I stared at him, surprised. “A vacation?”
“Yeah. You know, vacations? Those things none of us ever take? We’ve been working nonstop for over a decade, Noah. We’re all richer than we ever needed to be. I’ve been wondering lately why the hell we never take a break, never stop to enjoy life. And then I realized that you’ve had that mindset all along. You’re the only one of us who does take time off. And we’ve given you shit about it all this time, but now that I’m over thirty I’m realizing that you were the smart one all along. You were the only one of us with the right idea.”
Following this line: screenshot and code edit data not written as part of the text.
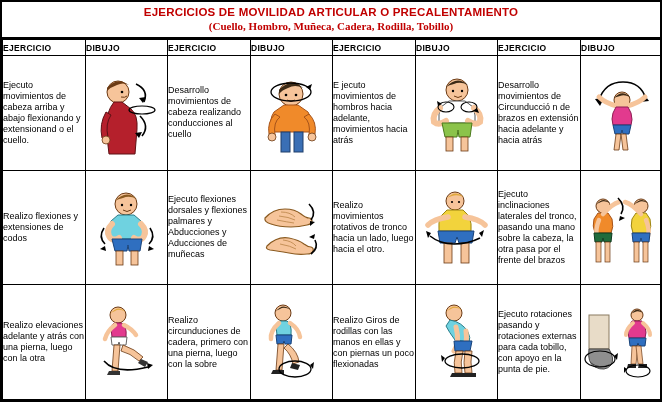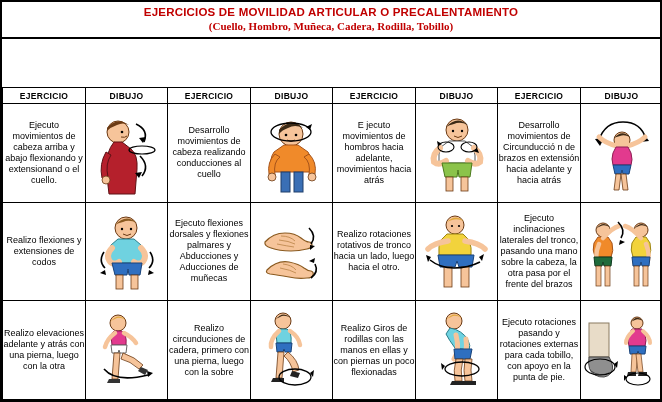"EJERCICIOS DE MOVILIDAD ARTICULAR O" .page { gap: 48px -> none }
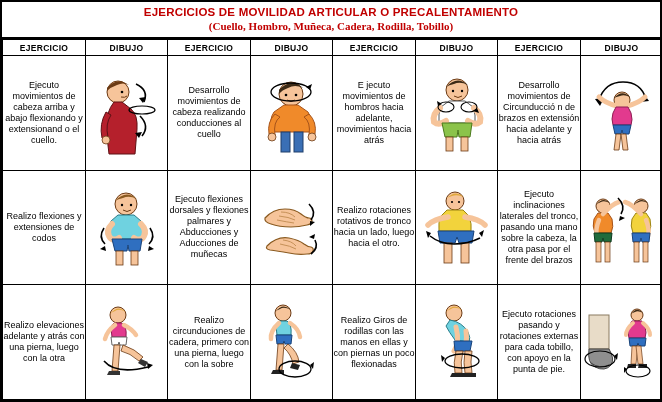"EJERCICIO" table.grid td, table.grid th { text-align: center -> none }
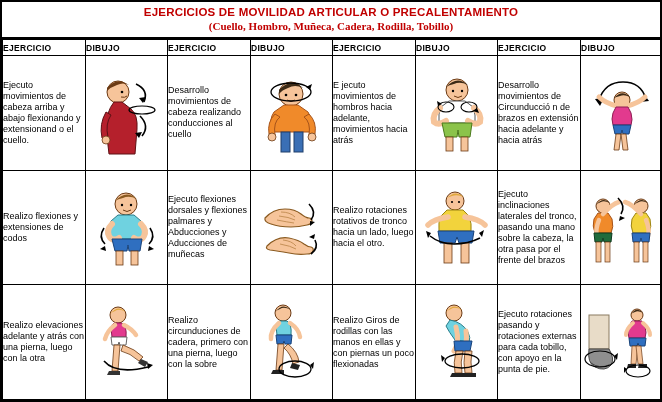"Realizo rotaciones rotativos de tronco" td.text-cell { text: rotaciones -> movimientos }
I had no idea what to say to this. It was true—I got nonstop shit from the guys about being a flake, about not being serious. I’d never let it bother me, or so I thought. Hearing Alex say those words hit me by surprise in the gut, like part of me had wished to hear that for longer than I wanted to think about.
I cleared my throat. “I’m not sure you should be taking life advice from me, considering what a fuckup I am.”
“That’s just it, though,” Alex said. “I think the rest of us have actually fucked up more than you have. Life is short. If I kicked the bucket tomorrow, what would I have to show for it? A bunch of business deals, and that’s all.”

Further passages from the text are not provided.